_Problem requirements:_ Count the lines below that contain the word "inside". Give only the number.

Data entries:
*** Begin section ***

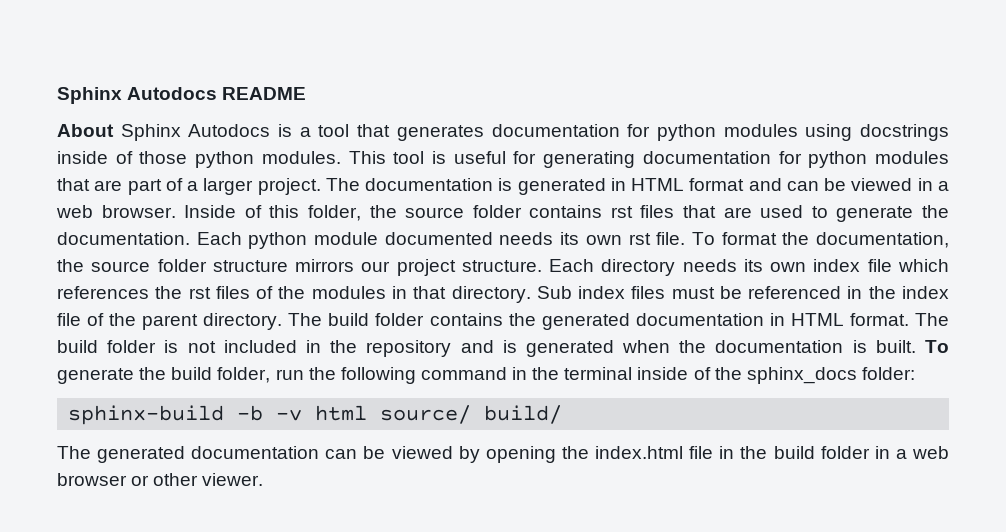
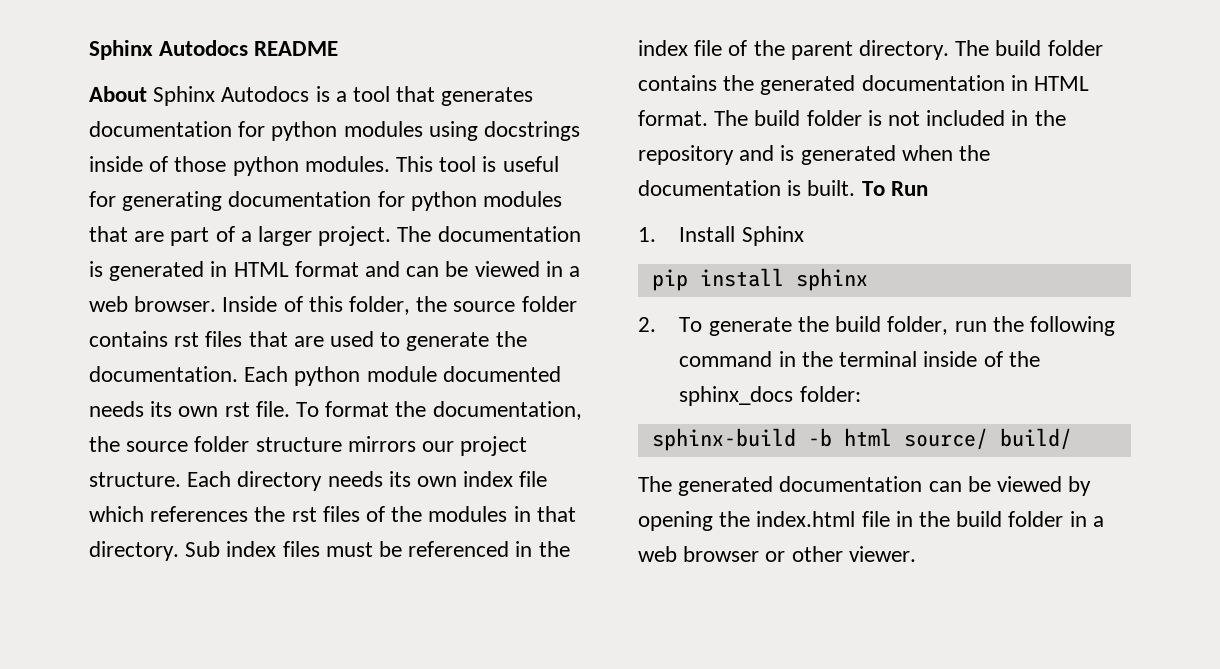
- To generate the build folder, run the following command in the terminal inside of the sphinx_docs folder:
+ To Run
+ 1. Install Sphinx
+ pip install sphinx
+ 2. To generate the build folder, run the following command in the terminal inside of the sphinx_docs folder:
- sphinx-build -b -v html source/ build/
+ sphinx-build -b html source/ build/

*** End section ***

_Response area:_ 2